Commentary on Political Economy

Tuesday 23 January 2024


The Meaning of Gaza’s Tunnels

A ladder descends into a vertical concrete shaft, into darkness.
A shaft leading to a tunnel in Gaza. Credit... Tamir Kalifa for The New York Times

Opinion Columnist

Ever since Israel withdrew its soldiers and settlers from Gaza in 2005, critics have accused it of blockading and immiserating the territory — turning it, as Israel’s inveterate critics say, into an “open-air prison.”

The charge was always preposterous. Gaza shares a border with Egypt. Gazans were often treated in Israeli hospitals for cancer and other life-threatening conditions. Israel provided Gaza with much of its electricity and other critical goods even after Hamas came to power in 2007.

Now, as Israeli troops uncover more of Gaza’s vast underground city, the falsity of the accusation has become even more apparent.

According to a report this month in The New York Times, Israeli defense officials now estimate that Hamas’s tunnels measure between 350 and 450 miles in a territory that’s just 25 miles long. (By comparison, the London Underground is only 249 miles long.) Some of Gaza’s tunnels are wide enough for cars; some are more than 150 feet deep; some serve as munitions depots; others are comfortably kitted out as command bunkers.

Israeli officials also estimate that there are 5,700 separate entrances to the tunnels — many of them with access from civilian houses and some directly beneath Gaza City’s main hospital, which U.S. intelligence agencies say was also used as a Hamas command center. Within that maze, scores of Israeli hostages, including a year-old infant, are being held without fresh air, sunlight, adequate medicine or food, or visits from the Red Cross.

All this should radically reconfigure the world’s understanding of what Hamas has done in, and to, Gaza. It has turned the territory into a gigantic military fortress purpose-built to attack Israel, endure Israeli retaliation and interpose civilian lives and infrastructure as part of its means of defense.
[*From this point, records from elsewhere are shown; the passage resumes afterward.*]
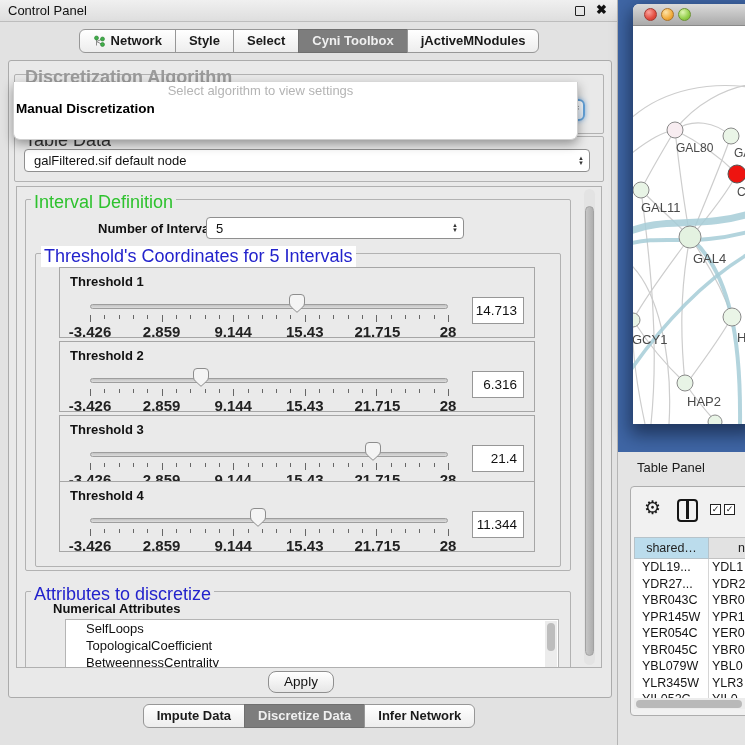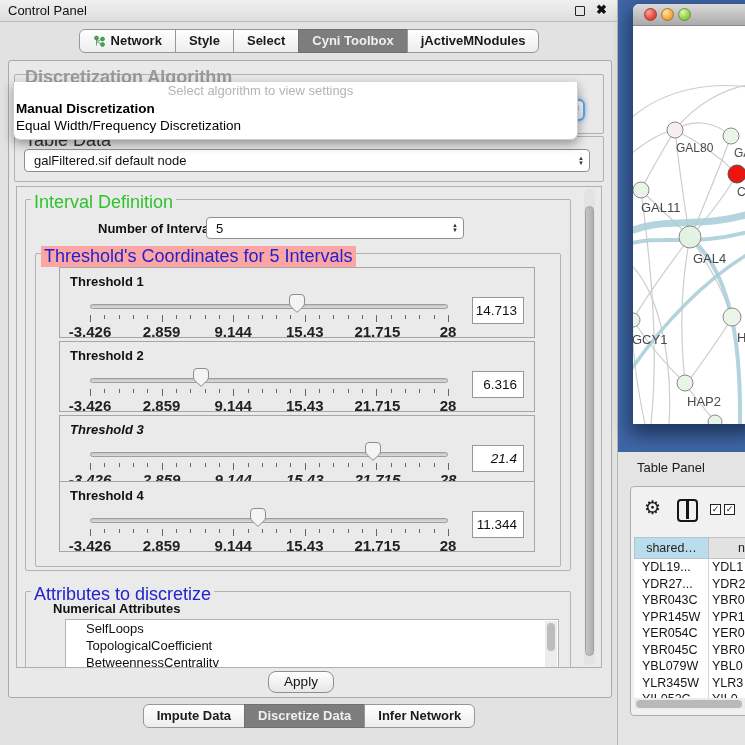"Equal Width/Frequency Discretization" div.opt { html: <div>Equal Width/Frequency Discretization</div> -> none }
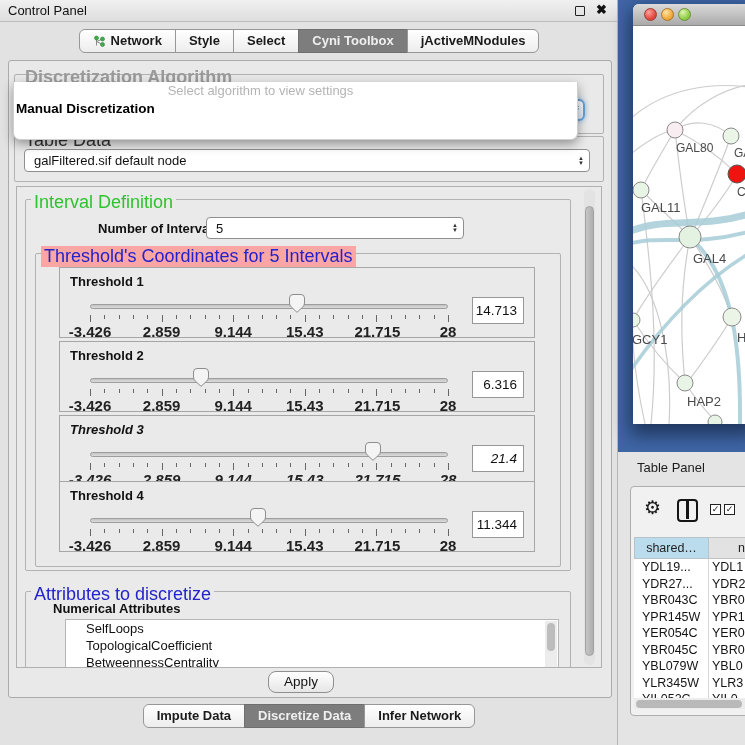"Threshold's Coordinates for 5 Intervals" div.gtitle { background: #fca5a5 -> #ffffff }
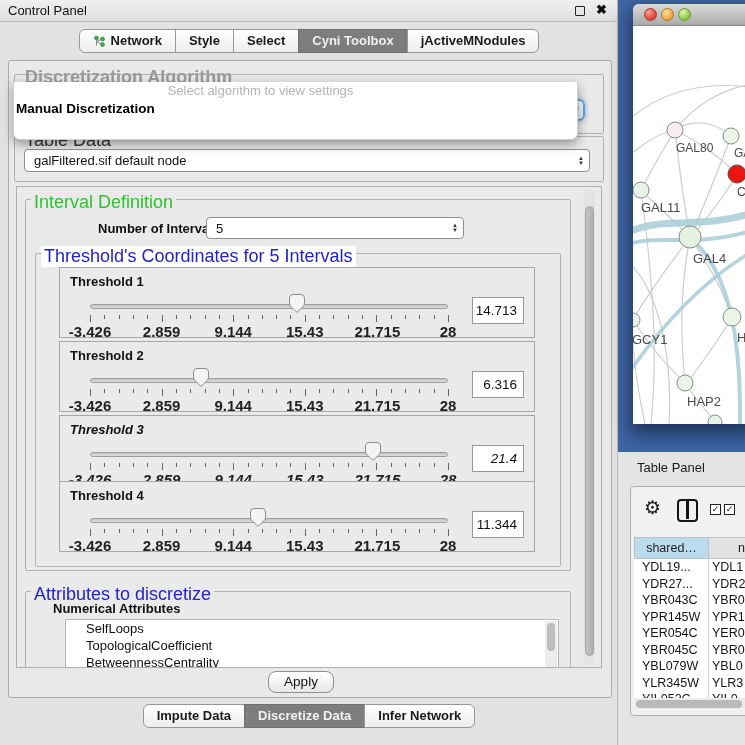"Threshold 3" div.tbox { font-style: italic -> none }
Imagine any other government doing something similar to its people — say, putting the NORAD command center directly below Times Square — for a sense of the outrage Hamas is perpetrating against its own people.

That’s not the only outrage. How much did it cost to build these tunnels? How much concrete, steel and electricity did it divert from civilian needs? How many millions of hours of labor were given to the effort? What was the cost of building up its stockpile of thousands of rockets, which continue to be fired at Israel? How many ordinary Gazans had to be conscripted into the effort of miserably shoveling dirt deep underground — and how many perished in the effort?

We may never know for sure. But in 2014, around the time Israel first started to get a sense of the scale of Hamas’s tunnel network, The Wall Street Journal, citing Israeli military officials, reported that the cost of building 32 tunnels (a small fraction of what has since been uncovered) came to around $90 million.

“Some tunnel-building materials also came from aid earmarked for development projects by international aid agencies in Gaza or were purchased on the open market when Israel allowed some imports into Gaza starting in 2010,” The Journal added.

In other words, Hamas stole from foreign donors, subtracted what probably amounted to billions of dollars over several years from Gaza’s gross domestic product, and diverted labor from productive to destructive ends, all to feed its war machine. Western progressives are usually against this sort of thing, at least when it comes to the guns-to-butter ratio in their own democracies. Why are they virtually silent about it now?

The tunnels also help explain the level of destruction that Israel has wreaked on Gaza since the war began. If Hamas hides the bulk of its fighters and munitions in the tunnels, Israel somehow has to find, search and destroy those tunnels. If Hamas builds the entrances to those tunnels inside private homes, schools or hospitals, those places all become military targets.

And if there are nearly 6,000 such entrances, the destruction is all but guaranteed to be epochal — just as it was in Mosul when the United States assisted Iraq in destroying ISIS (which was much less deeply entrenched there than Hamas is in Gaza) over nine months in 2016 and 2017. I don’t recall “Cease-Fire Now” demonstrations on college campuses back then.

It’s possible that Israel could fight with more discrimination to spare Palestinian lives while still destroying Hamas’s ability to make war. If so, it behooves Israel’s constant critics to explain precisely how, and to do so in a way that doesn’t let Hamas off the hook. Otherwise, the tragic reality of this war is that it is going to be catastrophic for Gaza — not because Israel wills it, but because Hamas spent years of cynical efforts to make it so.

Hamas could have averted this tragedy if it had turned Gaza into an enclave for peace rather than terror. It could have averted it if it had not started four previous rounds of war against Israel. It could have averted it if it had honored the cease-fire that held on Oct. 6. It could have lessened the blow against Gazans by fighting in the open, not behind civilians. It could have eased it by releasing all of its hostages. It could end it now by surrendering its leaders and sending its fighters into exile.